Sangamo BioSciences Presents Data From Non-Human Primates Providing Proof Of Concept For Disruptive And Broadly Leverageable

 Sangamo BioSciences Presents Data From Non-Human Primates Providing Proof Of
     Concept For Disruptive And Broadly Leverageable Platform For Protein
                            Replacement Therapies

Data Presented at American Society of Hematology (ASH) Meeting Demonstrates
Therapeutic Levels of Gene Modification in Sangamo's In Vivo Protein
Replacement Platform

PR Newswire

RICHMOND, Calif., Dec. 10, 2013

RICHMOND, Calif., Dec. 10, 2013 /PRNewswire/ -- Sangamo BioSciences, Inc.
(Nasdaq: SGMO) announced the presentation of new pre-clinical data
demonstrating therapeutic levels of gene modification in non-human primates
(NHPs) from its In Vivo Protein Replacement Platform. Based on Sangamo's zinc
finger DNA-binding protein (ZFP) genome-editing technology, the platform
enables the permanent production of therapeutic proteins from a specific
genomic site in the liver with a single systemic treatment, potentially
providing curative treatments for a range of monogenic diseases such as
hemophilia and lysosomal storage disorders (LSD) including Gaucher and Fabry
disease. Such diseases are currently treated by regular infusions of protein
or enzyme replacement therapy (ERT) throughout the patient's life.The data
were presented at the 55^th Annual Meeting of the American Society of
Hematology (ASH) which is being held in New Orleans.

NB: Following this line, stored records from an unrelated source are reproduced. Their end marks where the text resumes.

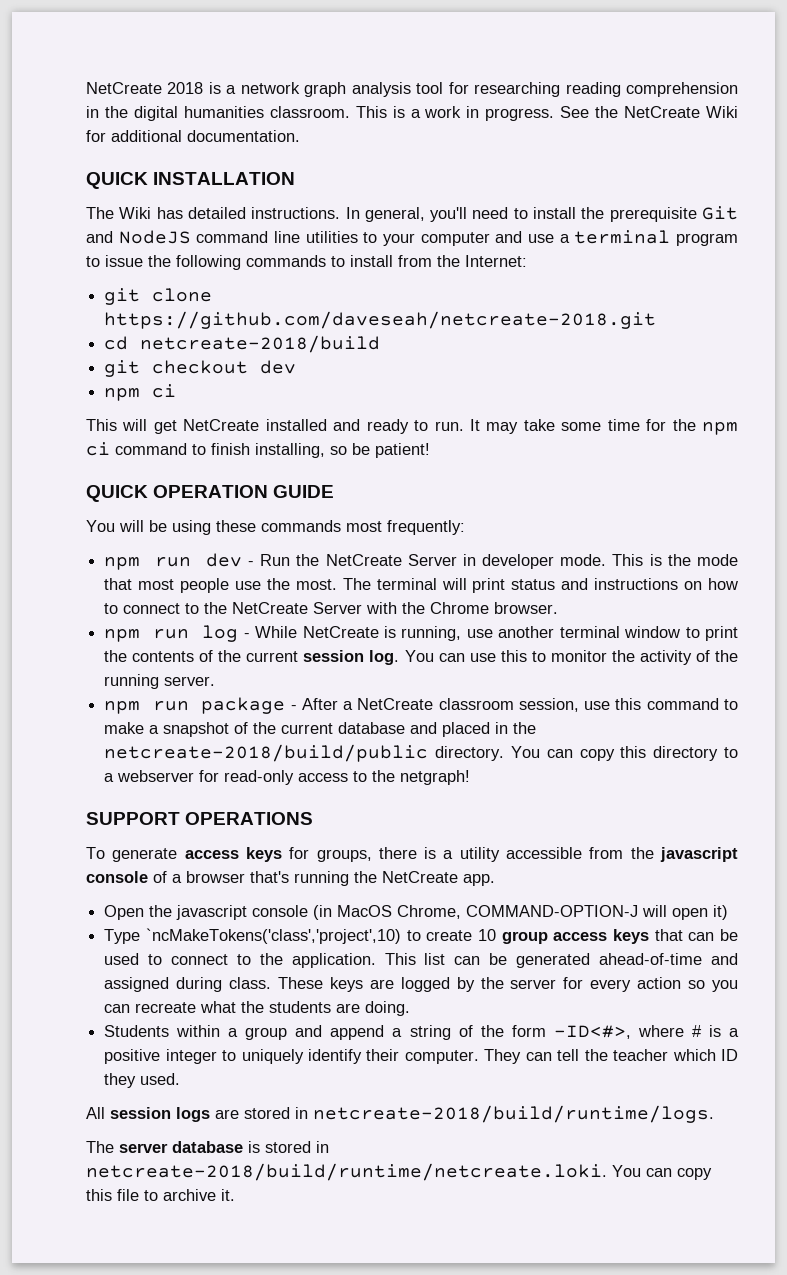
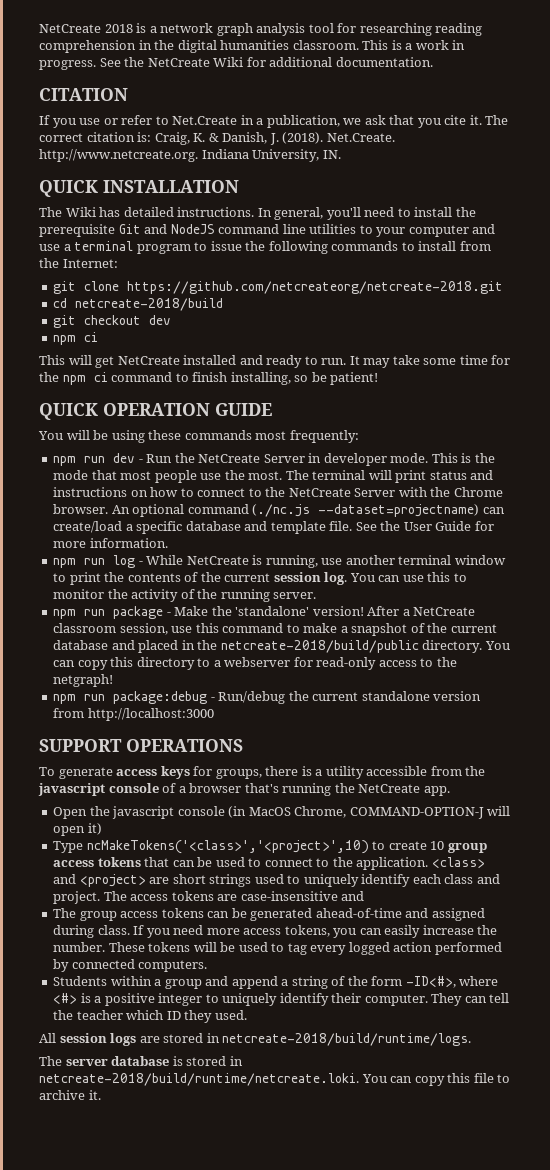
+ CITATION
+ If you use or refer to Net.Create in a publication, we ask that you cite it. The correct citation is: Craig, K. & Danish, J. (2018). Net.Create. http://www.netcreate.org. Indiana University, IN.
- git clone https://github.com/daveseah/netcreate-2018.git
+ git clone https://github.com/netcreateorg/netcreate-2018.git
+ An optional command (./nc.js --dataset=projectname) can create/load a specific database and template file. See the User Guide for more information.
- npm run package - After a NetCreate classroom session, use this command to make a snapshot of the current database and placed in the netcreate-2018/build/public directory.
+ npm run package - Make the 'standalone' version! After a NetCreate classroom session, use this command to make a snapshot of the current database and placed in the netcreate-2018/build/public directory.
+ npm run package:debug - Run/debug the current standalone version from http://localhost:3000
- Type `ncMakeTokens('class','project',10) to create 10 group access keys that can be used to connect to the application.
+ Type ncMakeTokens('<class>','<project>',10) to create 10 group access tokens that can be used to connect to the application.
- This list can be generated ahead-of-time and assigned during class.
+ <class> and <project> are short strings used to uniquely identify each class and project. The access tokens are case-insensitive and
+ The group access tokens can be generated ahead-of-time and assigned during class.
- These keys are logged by the server for every action so you can recreate what the students are doing.
+ If you need more access tokens, you can easily increase the number. These tokens will be used to tag every logged action performed by connected computers.
- Students within a group and append a string of the form -ID<#>, where # is a positive integer to uniquely identify their computer.
+ Students within a group and append a string of the form -ID<#>, where <#> is a positive integer to uniquely identify their computer.

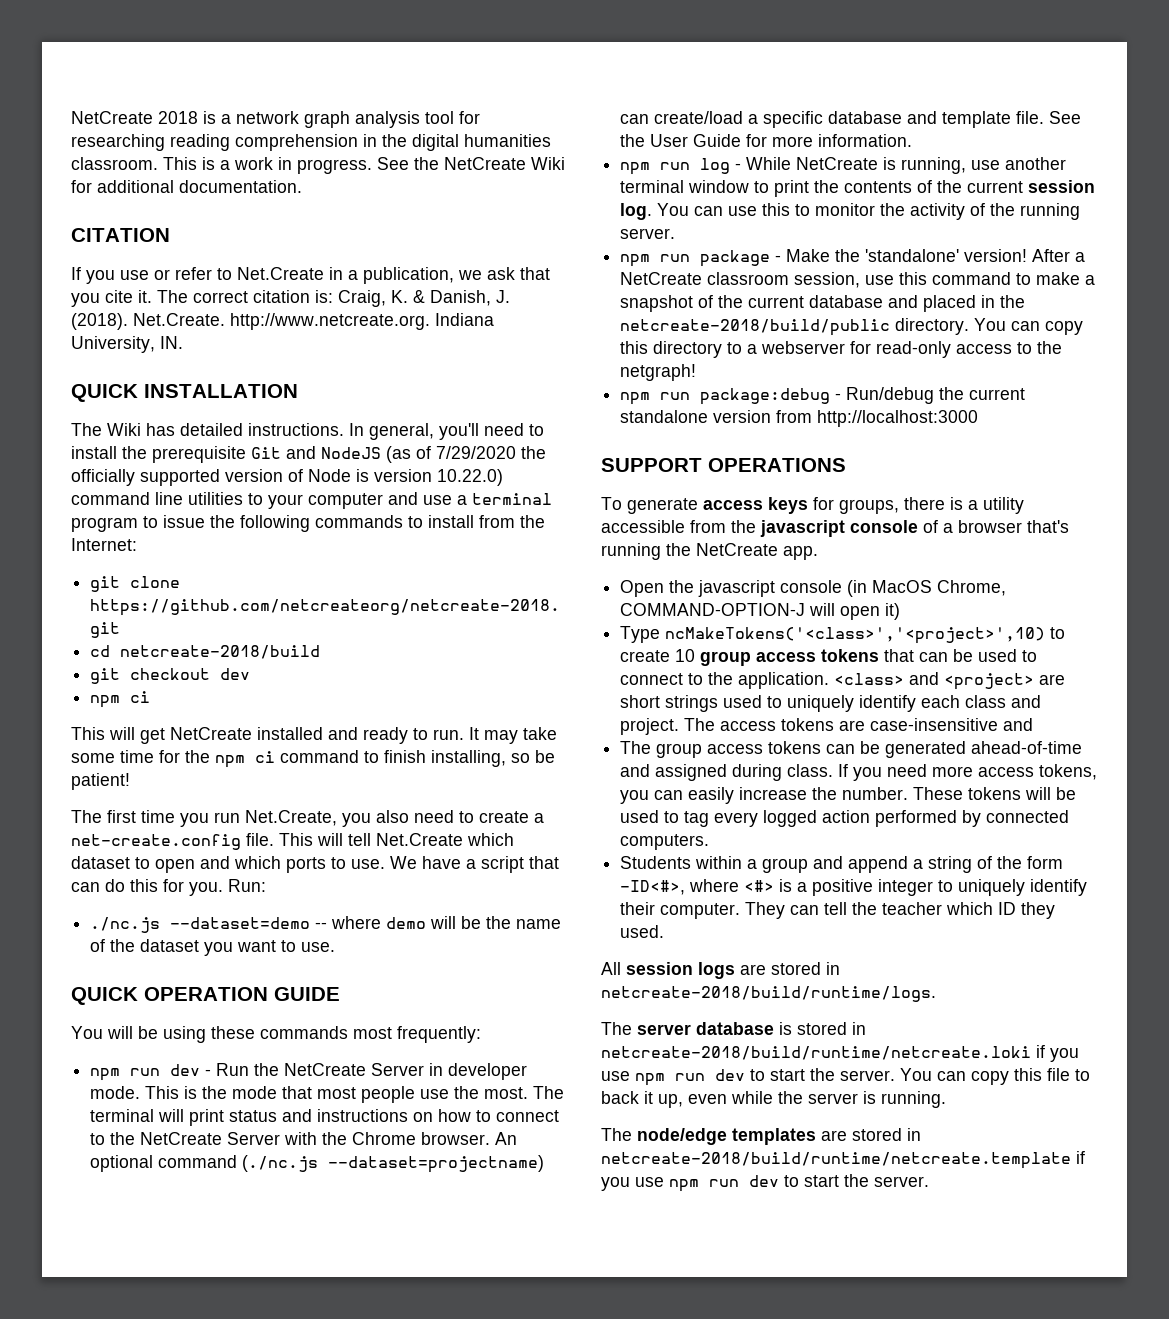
- In general, you'll need to install the prerequisite Git and NodeJS command line utilities to your computer and use a terminal program to issue the following commands to install from the Internet:
+ In general, you'll need to install the prerequisite Git and NodeJS (as of 7/29/2020 the officially supported version of Node is version 10.22.0) command line utilities to your computer and use a terminal program to issue the following commands to install from the Internet:
+ The first time you run Net.Create, you also need to create a net-create.config file. This will tell Net.Create which dataset to open and which ports to use. We have a script that can do this for you. Run:
+ ./nc.js --dataset=demo -- where demo will be the name of the dataset you want to use.
- The server database is stored in netcreate-2018/build/runtime/netcreate.loki. You can copy this file to archive it.
+ The server database is stored in netcreate-2018/build/runtime/netcreate.loki if you use npm run dev to start the server. You can copy this file to back it up, even while the server is running.
+ The node/edge templates are stored in netcreate-2018/build/runtime/netcreate.template if you use npm run dev to start the server.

"These data provide proof of concept for this broadly applicable genome
editing strategy by demonstrating that our process is scalable to large
animals and by validating the use of the albumin safe harbor as a site for
expression of therapeutic proteins," said Philip Gregory. D. Phil., Sangamo's
vice president of research and chief scientific officer. "We have further
optimized Sangamo's ZFN system and demonstrated that a single systemic
treatment enables stable liver-specific production of replacement protein.
Early data in primates suggest that we can achieve circulating levels of
protein above the threshold for therapeutic effect, which we believe are
sufficient for the correction of a range of monogenic diseases. Our data
demonstrate expression of replacement enzymes for multiple different proteins,
including those deficient in lysosomal storage disorders, which serves to
demonstrate the potential of this approach for a broad range of other
monogenic diseases."

Sangamo's In Vivo Protein Replacement Platform makes use of a highly expressed
and liver specific genomic "safe-harbor site" that can be edited with ZFP
nucleases (ZFNs) to accept and express any therapeutic gene and thus
permanently produce high levels of the missing protein with a single
treatment. The gene encoding albumin, the most abundant protein in blood
serum, was chosen as a safe harbor site because it is active exclusively in
the liver. The albumin promoter is highly active, continuously producing
large amounts of albumin protein (approximately 15g/day) which is in excess of
the body's requirements. With such a large capacity for protein production,
targeting and co-opting a very small percentage of the albumin gene's
production capacity is sufficient to safely produce the needed replacement
protein at therapeutically relevant levels with no significant effect on
albumin production. The study was performed as part of Sangamo's collaboration
with Shire and in the laboratory of Katherine A. High, M.D., director of the
Center for Cellular and Molecular Therapeutics at The Children's Hospital of
Philadelphia. Dr. High isa Howard Hughes Medical Institute Investigator, and
Professor of Pediatrics at the Perelman School of Medicine at the University
of Pennsylvania.

"These data represent an important milestone in the progress of our monogenic
disease programs towards the clinic," stated Edward Lanphier, Sangamo's
president and chief executive officer. "Our In Vivo Protein Replacement
Platform is a highly leverageable and disruptive application of our
ZFN-mediated genome editing technology and can potentially be applied toany
disease-relevant gene where enabling the liver to provide a stable source of
corrective replacement protein will be therapeutic. The NHP data presented at
ASH represent a significant de-risking step and provide important proof of
concept and validation for this entire strategy."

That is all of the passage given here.